Yannis saw Cathy looking anxiously at her daughter. Gently he eased the child down to a more comfortable position, cradled in the crook of his left arm. He smiled across the table, wondering why he felt so comfortable here with this mother and baby. It was a whole new experience and not something he’d expected to enjoy like this. He could feel it soothing his jangled nerves.

This was what life would have been like if…if only he… No! He mustn’t torment himself by going down that road again. Just enjoy this simple, pleasurable feeling that was stealing over him—if he would let it.

He forced himself to relax again. “Rose is sound asleep now, Cathy, so don’t worry about her. Would you prefer a glass of wine?”

“Well, only if…”

He tipped his ouzo glass and finished the fiery liquid in one swift gulp. “So would I.”

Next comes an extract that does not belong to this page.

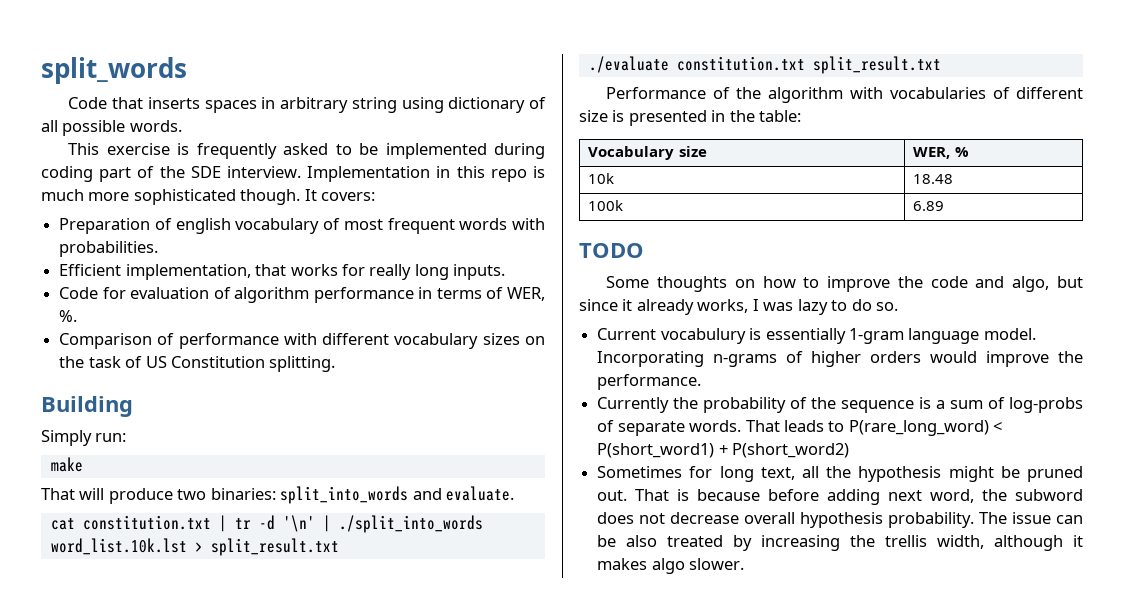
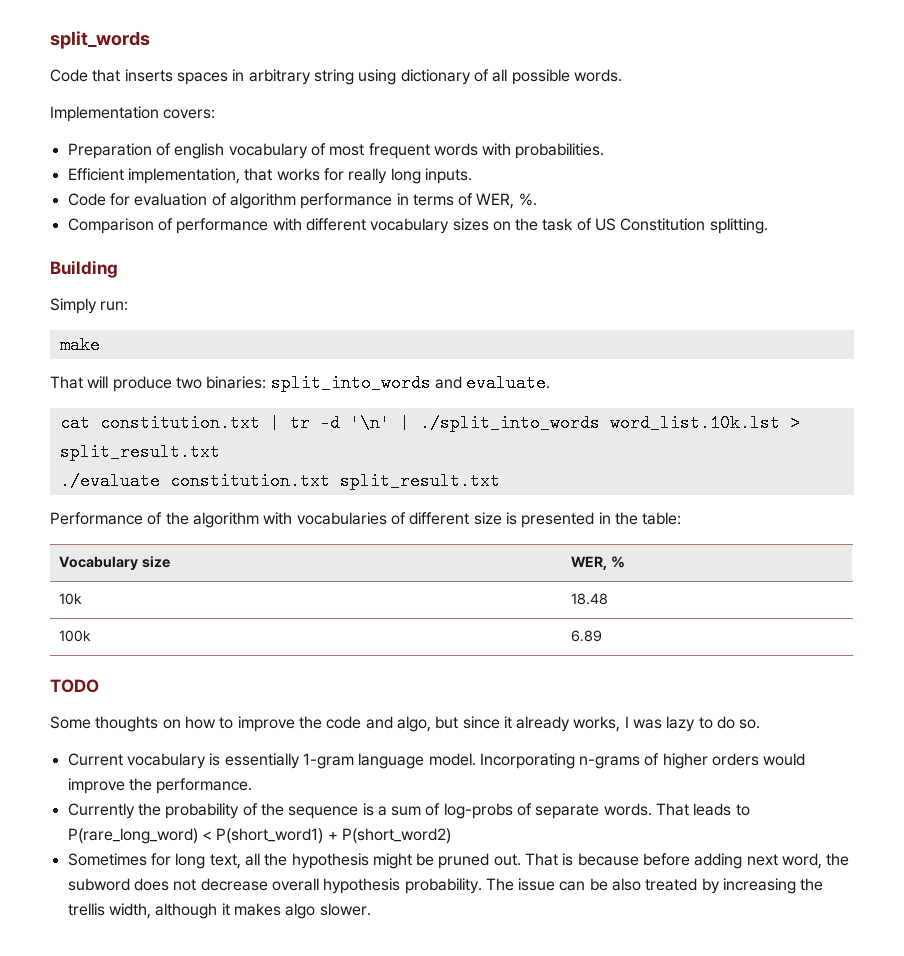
[68,143,545,159] [41,166,545,182] [41,189,317,205] This exercise is frequently asked to be implemented during coding part of the SDE interview. Implementation in this repo is much more sophisticated though. It -> [50,106,159,122] Implementation
[660,328,746,344] vocabulury -> [126,753,206,769] vocabulary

Usually he sat, watching the sunset, sipping his ouzo slowly before ordering supper and a glass of wine, always reminding himself that he needed a clear head for his work the following morning. He’d no idea where this reckless feeling had come from but he was suddenly feeling in party mood. It had been a long time since he’d felt like this.

Michaelis, who was obviously watching from his seat just inside the door, came hurrying across and after a discussion about whether the wine was to be red or white he disappeared again, bringing out a tray with a selection of mezes and a bottle of white wine.

“We Greeks usually like to eat something if we’re drinking wine,” Yannis explained, pointing out the different small dishes of taramasalata, squid, calamari and olives. “But, then, you’ve obviously spent a lot of time in the Greek community so I don’t need to tell you all this. I vaguely remember meeting you at Tanya and Manolis’s wedding. So you’re Tanya’s cousin?”

“Yes, our mothers were sisters. My mother was keen to bring me over to Ceres after her sister married Dr Sotiris and came to live out here. Every holiday she would bring me here so that I could learn the language and absorb the Greek culture. I’d always hoped that one day I would have the opportunity to come and work out here.”

Yannis leaned across the table and poured more wine into Cathy’s glass. She’d hardly touched the ouzo but seemed to be enjoying the wine.

“I didn’t know you were planning to start a family when I last saw you.”

Cathy raised an eyebrow. “Neither did I! I’d just ended a relationship and didn’t know I was pregnant. Tanya had just suggested I apply for the temporary four-week post they needed to fill at the hospital while she and Manolis were away on honeymoon. I’d decided I’d go for it, but when I found I was pregnant I withdrew my application.

“Difficult, I imagine. I’m sorry the relationship ended.”

“I’m not! It was far too complicated. But I can’t imagine life without my wonderful daughter. She’s the most special thing that’s ever happened to me. Did you…?”

She stopped herself just in time to avoid the question she’d wanted to ask. Looking across at Yannis now, with her daughter cradled in the crook of his arm, he looked like the perfect father.

He filled the awkward silence that ensued. “You were going to ask if my wife and I had children, weren’t you?”

She cringed inwardly. “Well…”

“The answer is no. It…it wasn’t to be.”

He’d managed to refer to that most poignant period of his life without faltering and that was a step in the right direction. He hadn’t told the whole truth but that would be a step too far. He couldn’t bring himself to even think about it.